◆ **WORK TASK**: Please work out how many lines in the data below hold the word "shipping", and state only the number.

Change detection outputs:
-------

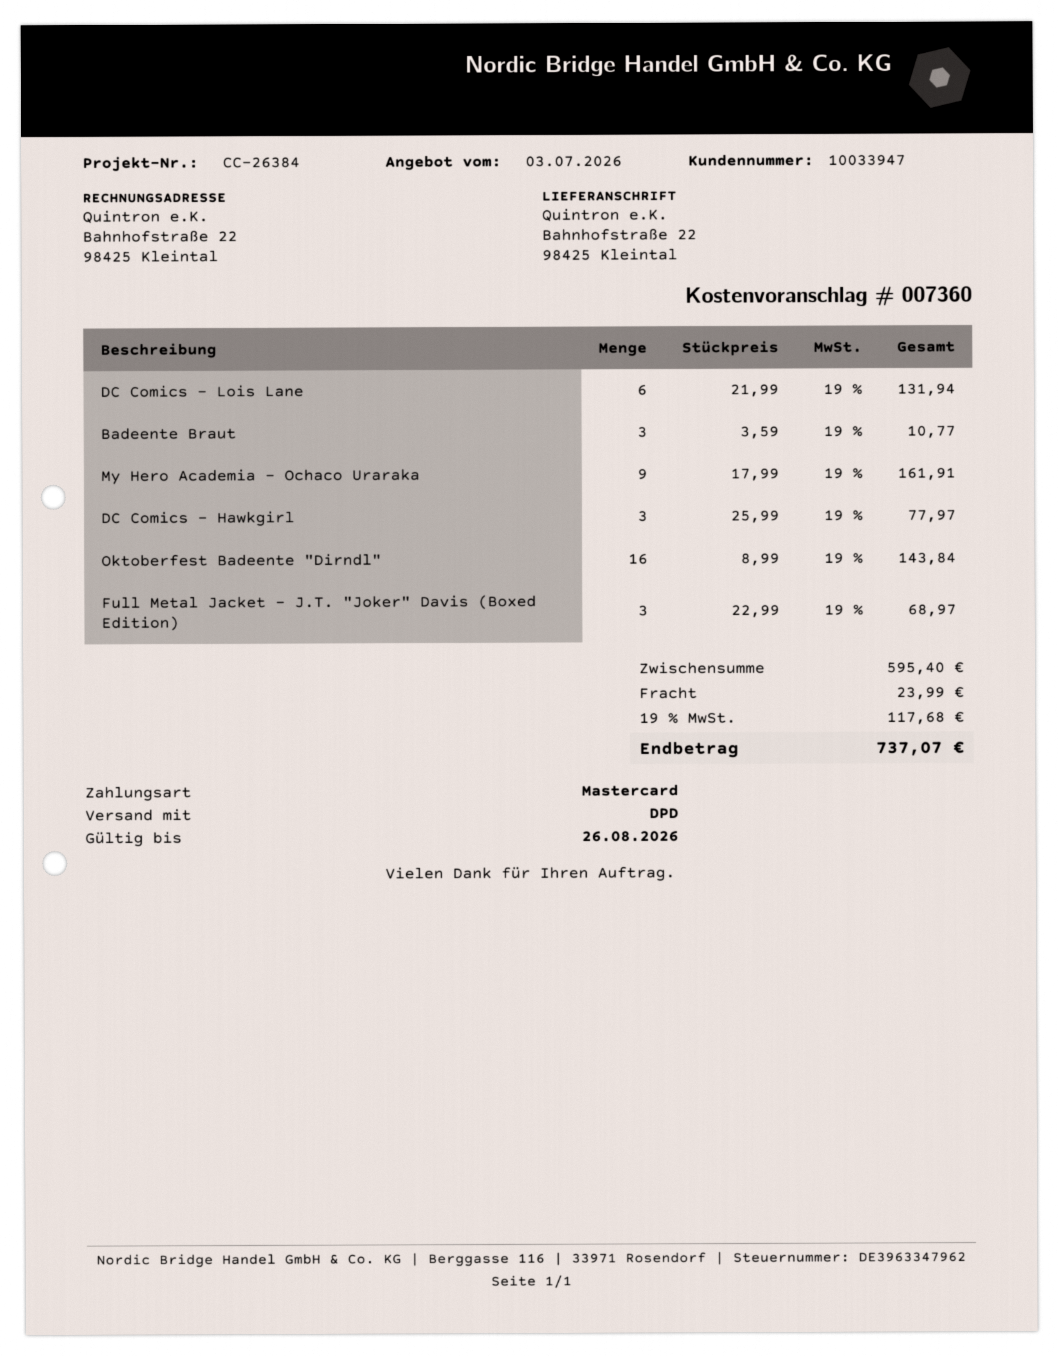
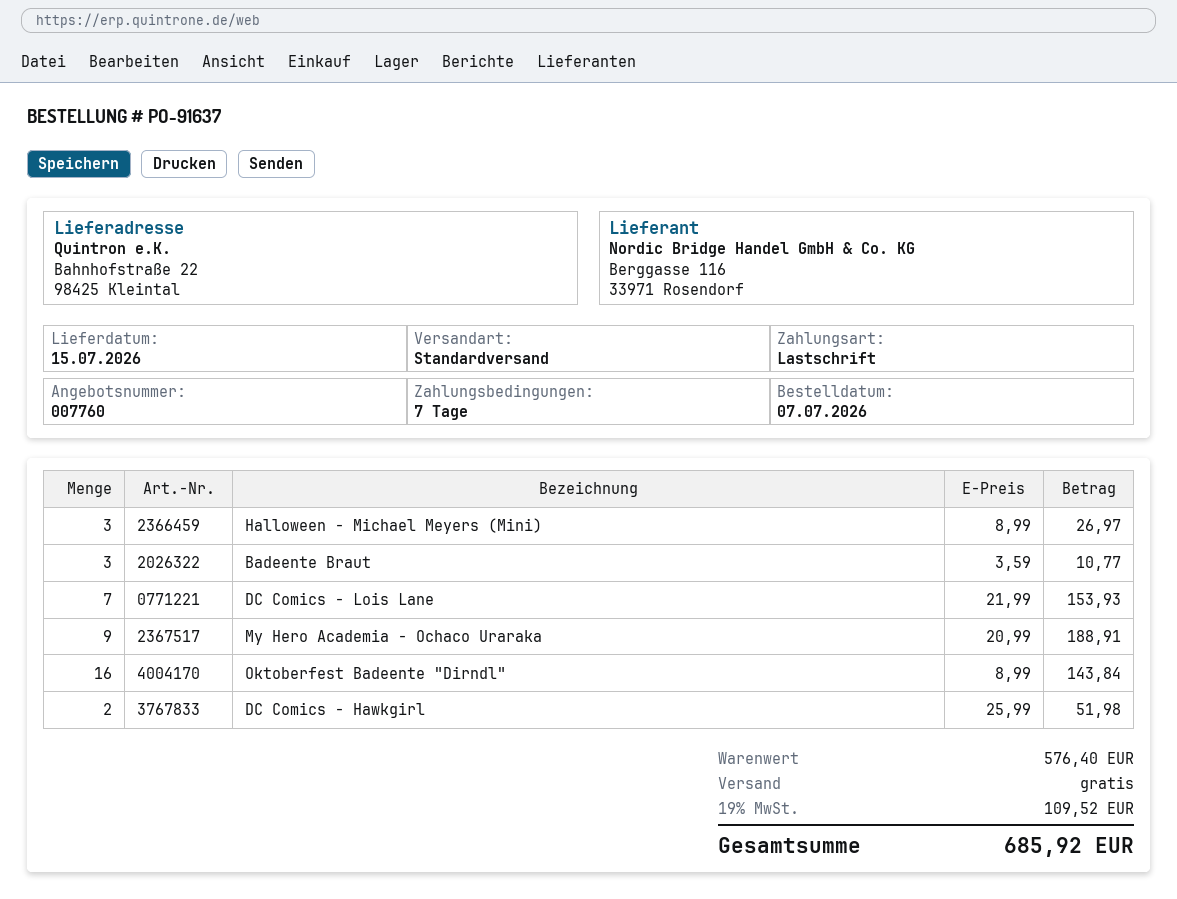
quote number: 007360 -> 007760
payment method: Mastercard -> direct debit
shipping method: DPD -> standard
DC Comics - Lois Lane: 6 x 21.99 = 131.94 -> 7 x 21.99 = 153.93
My Hero Academia - Ochaco Uraraka: 9 x 17.99 = 161.91 -> 9 x 20.99 = 188.91
DC Comics - Hawkgirl: 3 x 25.99 = 77.97 -> 2 x 25.99 = 51.98
Full Metal Jacket - J.T. "Joker" Davis (Boxed Edition): 3 x 22.99 = 68.97 -> none
Halloween - Michael Meyers (Mini): none -> 3 x 8.99 = 26.97
subtotal: 595.40 -> 576.40
shipping: 23.99 -> 0.00
tax: 19% = 117.68 -> 19% = 109.52
total: 737.07 -> 685.92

-------

◆ **EXERCISE RESULT**: 2